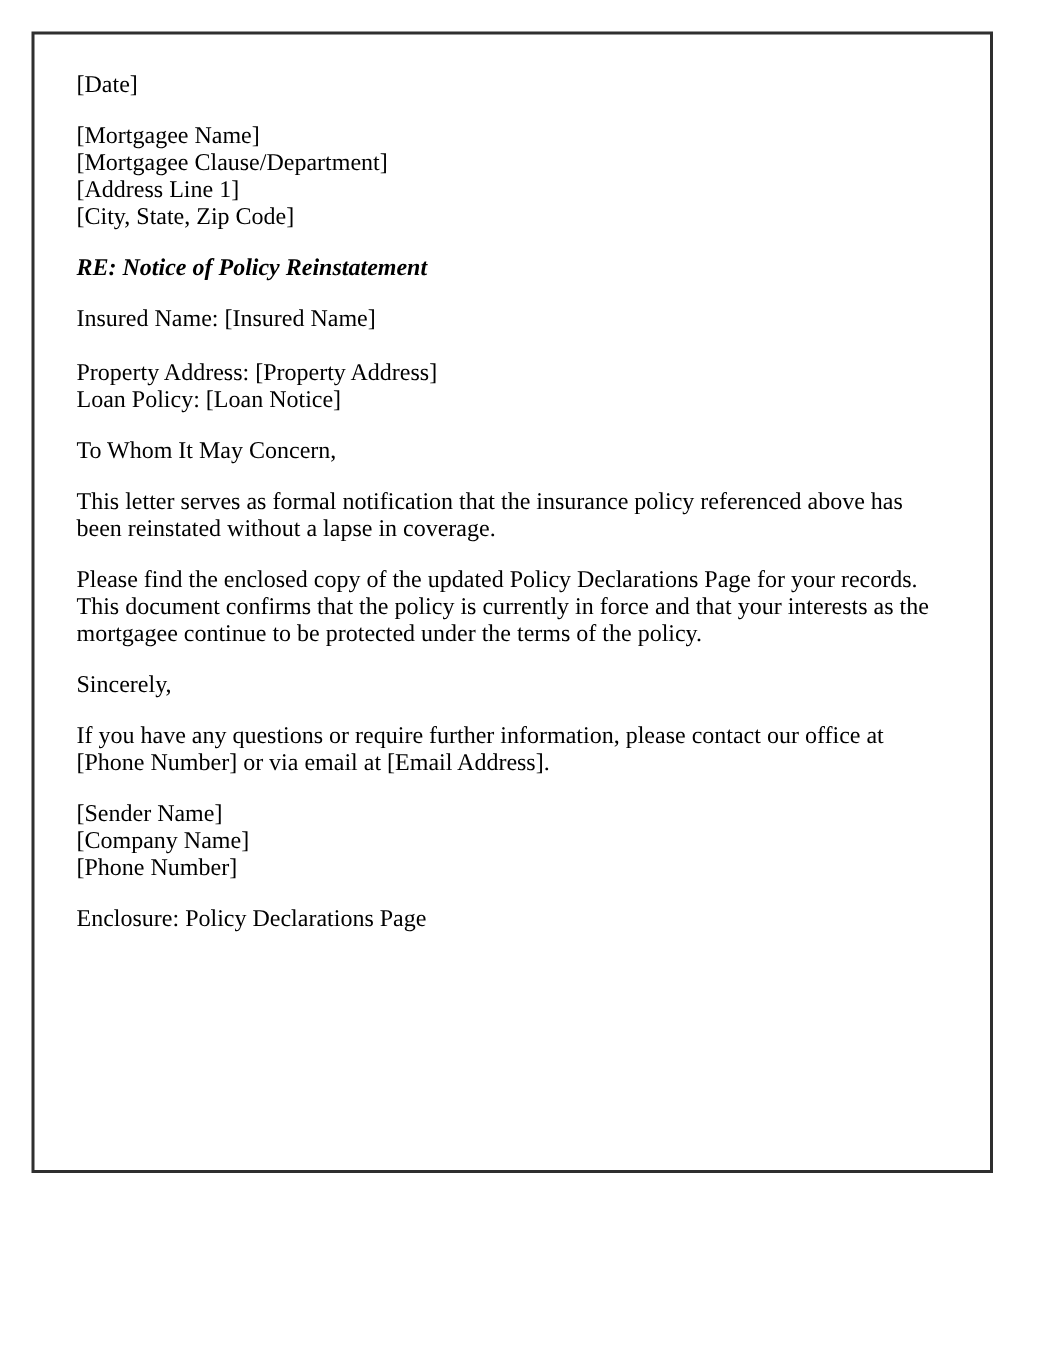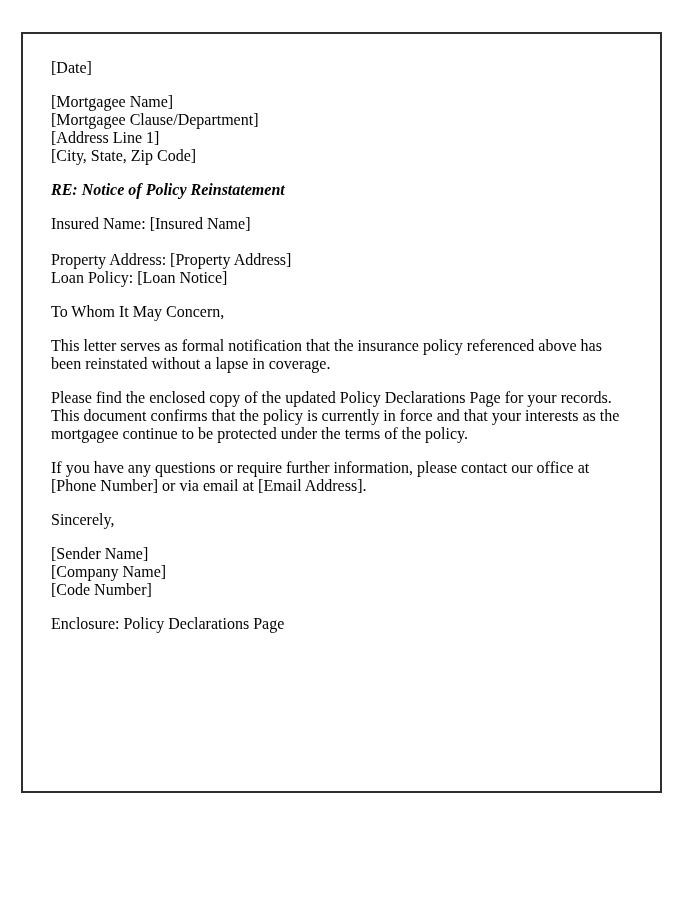--- a/index.html
+++ b/index.html
@@ -18,7 +18,7 @@
   .document {
     position: absolute;
     left: 21px;
-    top: 32px;
+    top: 21px;
     width: 641px;
     height: 761px;
     box-sizing: border-box;

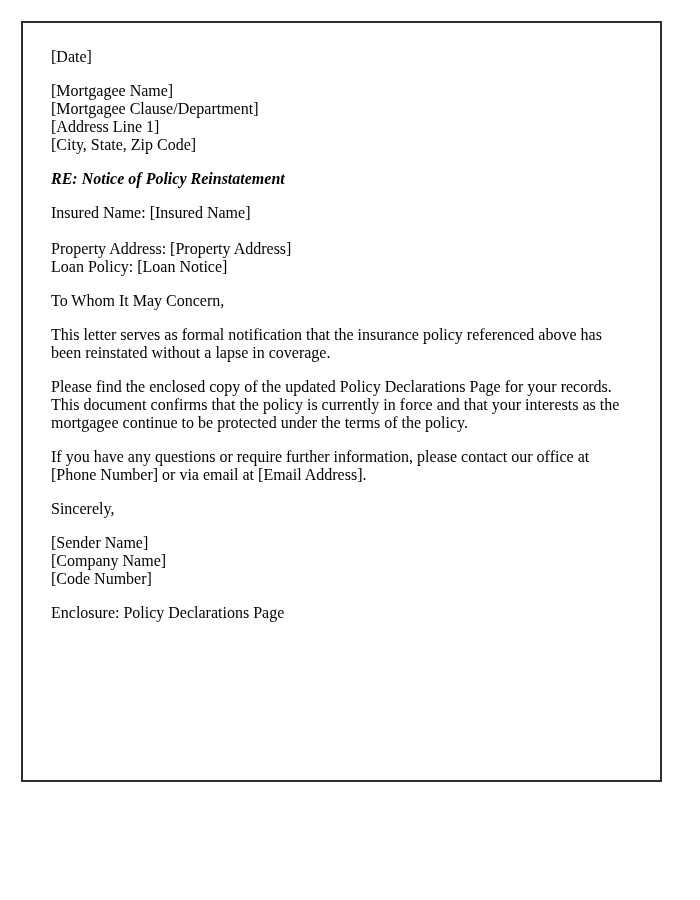--- a/index.html
+++ b/index.html
@@ -66,9 +66,9 @@
 
   <p>This letter serves as formal notification that the insurance policy referenced above has been reinstated without a lapse in coverage.</p>
   <p>Please find the enclosed copy of the updated Policy Declarations Page for your records. This document confirms that the policy is currently in force and that your interests as the mortgagee continue to be protected under the terms of the policy.</p>
+  <p>Sincerely,</p>
+
   <p>If you have any questions or require further information, please contact our office at [Phone Number] or via email at [Email Address].</p>
-
-  <p>Sincerely,</p>
 
   <p>
     <span>[Sender Name]</span><br>

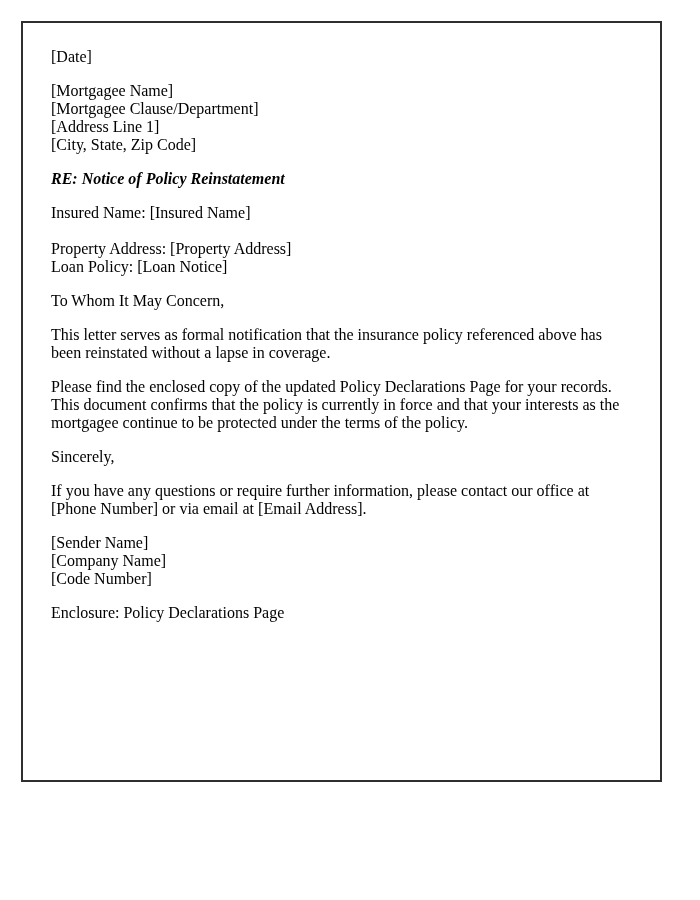--- a/index.html
+++ b/index.html
@@ -73,7 +73,7 @@
   <p>
     <span>[Sender Name]</span><br>
     <span>[Company Name]</span><br>
-    <span>[Code Number]</span>
+    <span>[Phone Number]</span>
   </p>
 
   <p>Enclosure: Policy Declarations Page</p>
■ ■ ■
Your objective
Reproduce, word for word, everything in the listing above from the line containing "width: 641px;" down to the line containing "<p>This letter serves", both of them included. No pictures.

Exercise answer
     width: 641px;
     height: 761px;
     box-sizing: border-box;

--- a/index.html
+++ b/index.html
@@ -66,9 +66,9 @@
 
   <p>This letter serves as formal notification that the insurance policy referenced above has been reinstated without a lapse in coverage.</p>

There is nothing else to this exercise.